§ **What you have to do**:
Copy exactly, and only, the lines between the start of the entries below and the line containing "connessione Azure completo", both inclusive. Omit pictures.
** Opening Study material block **
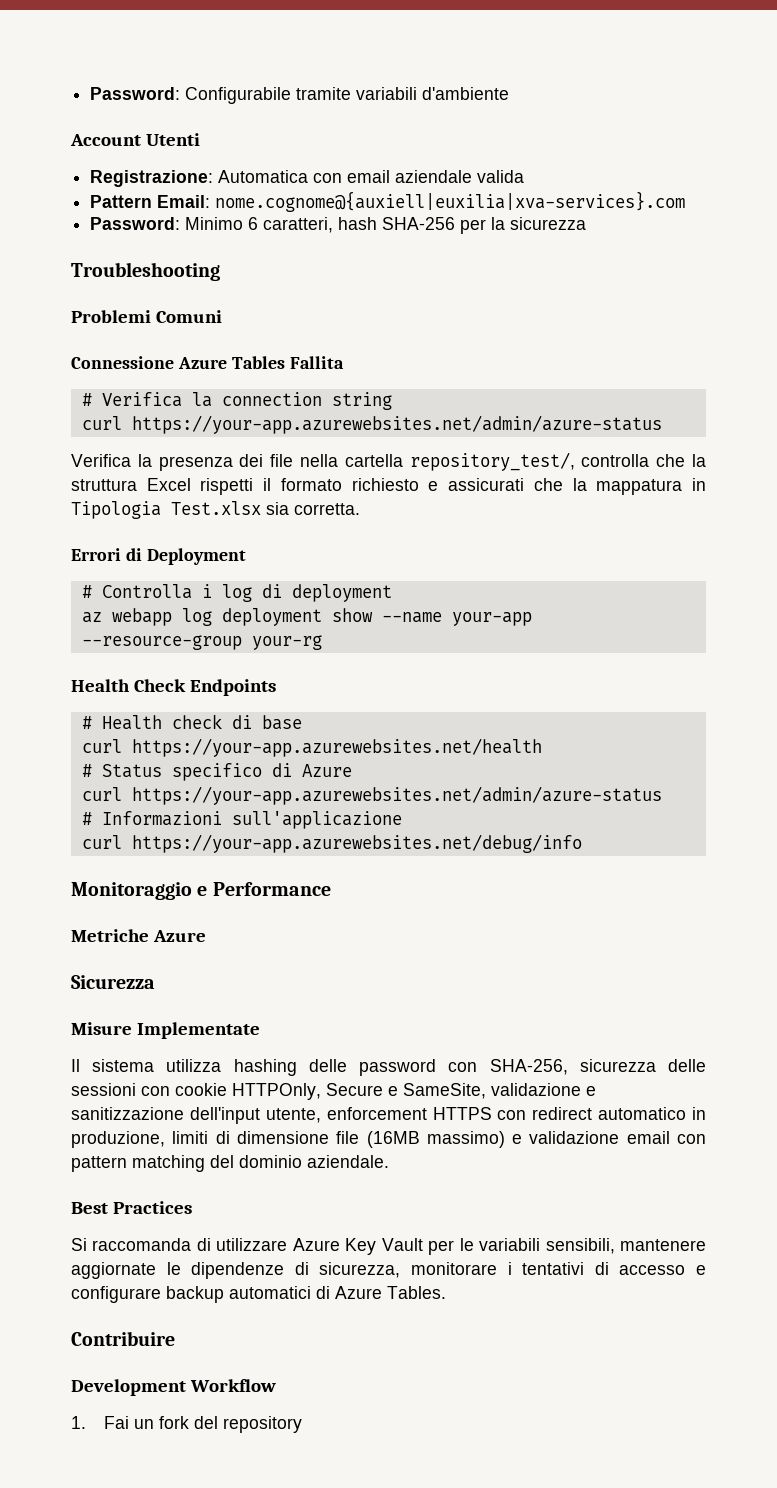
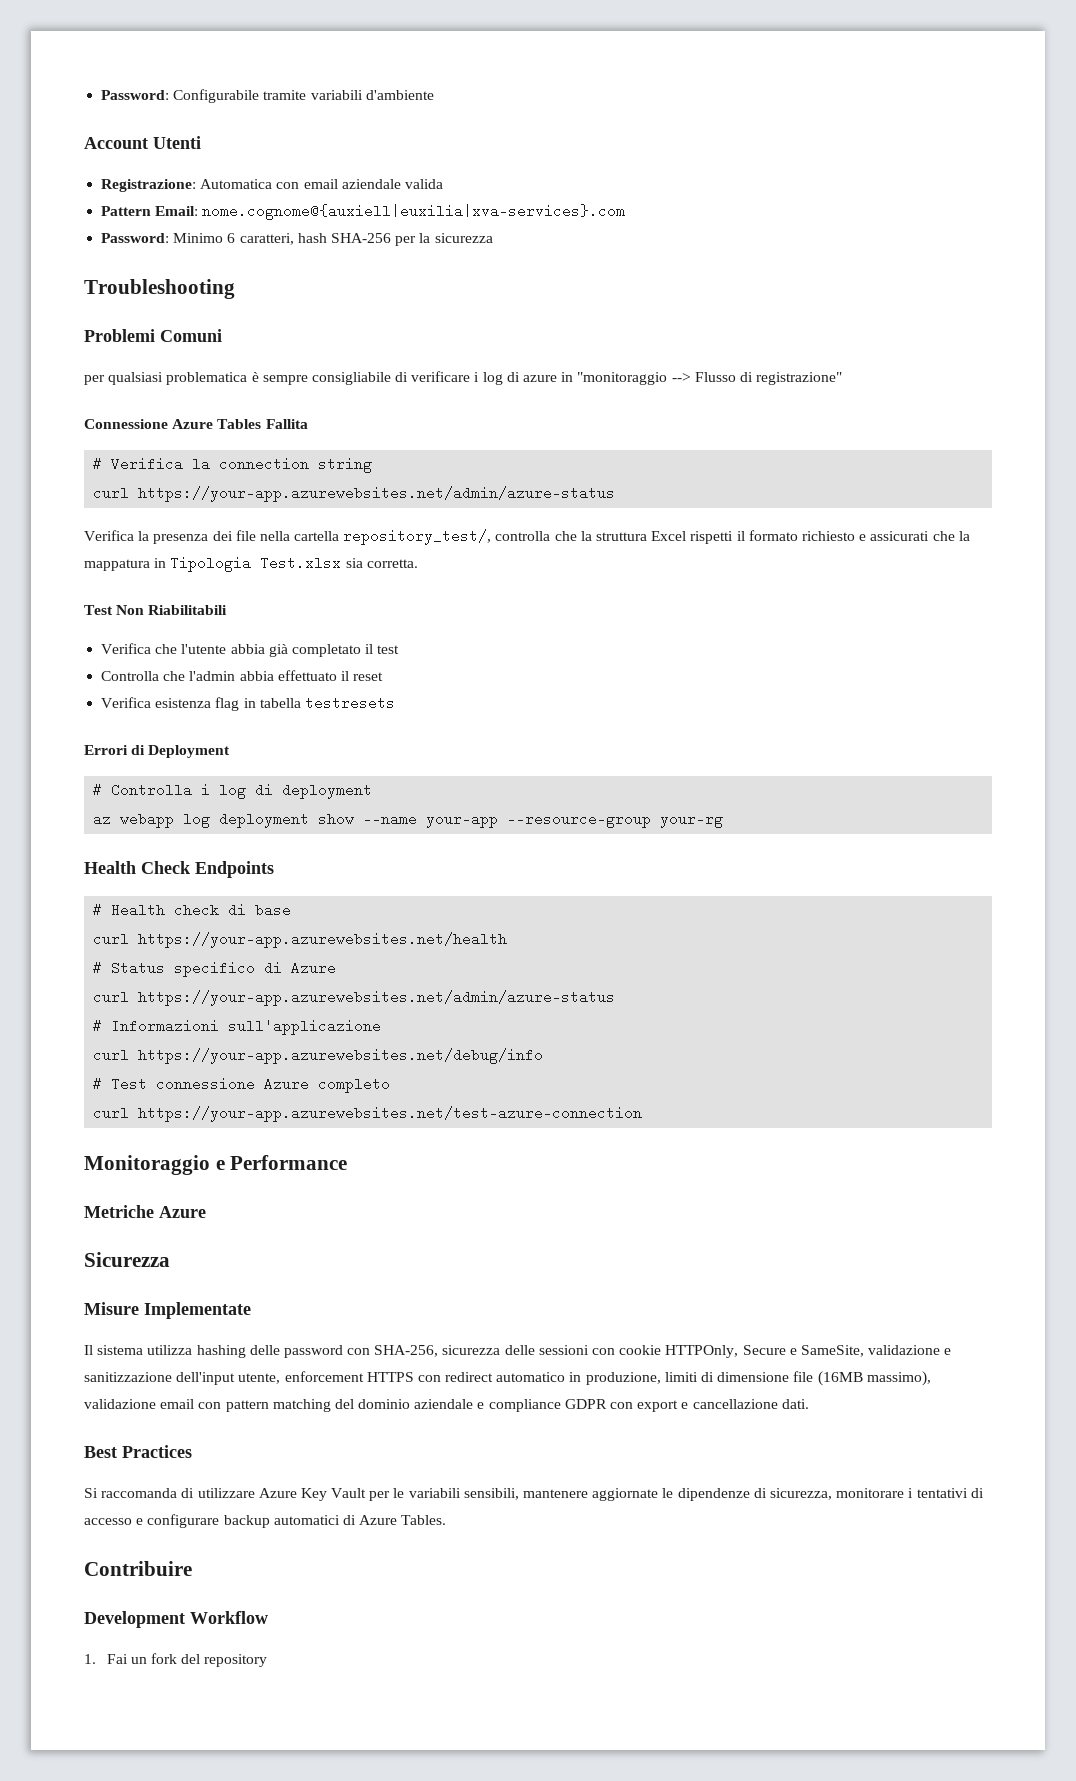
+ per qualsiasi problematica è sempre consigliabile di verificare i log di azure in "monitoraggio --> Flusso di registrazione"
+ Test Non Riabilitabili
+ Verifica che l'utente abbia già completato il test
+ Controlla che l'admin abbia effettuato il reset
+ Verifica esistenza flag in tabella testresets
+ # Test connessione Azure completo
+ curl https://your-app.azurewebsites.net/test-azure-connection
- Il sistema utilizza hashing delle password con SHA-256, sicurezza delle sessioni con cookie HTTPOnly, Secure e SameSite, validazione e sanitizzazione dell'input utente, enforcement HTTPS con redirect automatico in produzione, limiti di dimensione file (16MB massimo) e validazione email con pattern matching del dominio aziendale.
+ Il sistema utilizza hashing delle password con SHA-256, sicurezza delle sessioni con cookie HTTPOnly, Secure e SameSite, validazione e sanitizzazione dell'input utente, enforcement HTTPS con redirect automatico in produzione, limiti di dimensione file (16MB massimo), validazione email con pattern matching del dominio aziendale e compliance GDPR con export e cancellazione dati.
** Closing Study material block **
§ **Solved exercise**:
+ per qualsiasi problematica è sempre consigliabile di verificare i log di azure in "monitoraggio --> Flusso di registrazione"
+ Test Non Riabilitabili
+ Verifica che l'utente abbia già completato il test
+ Controlla che l'admin abbia effettuato il reset
+ Verifica esistenza flag in tabella testresets
+ # Test connessione Azure completo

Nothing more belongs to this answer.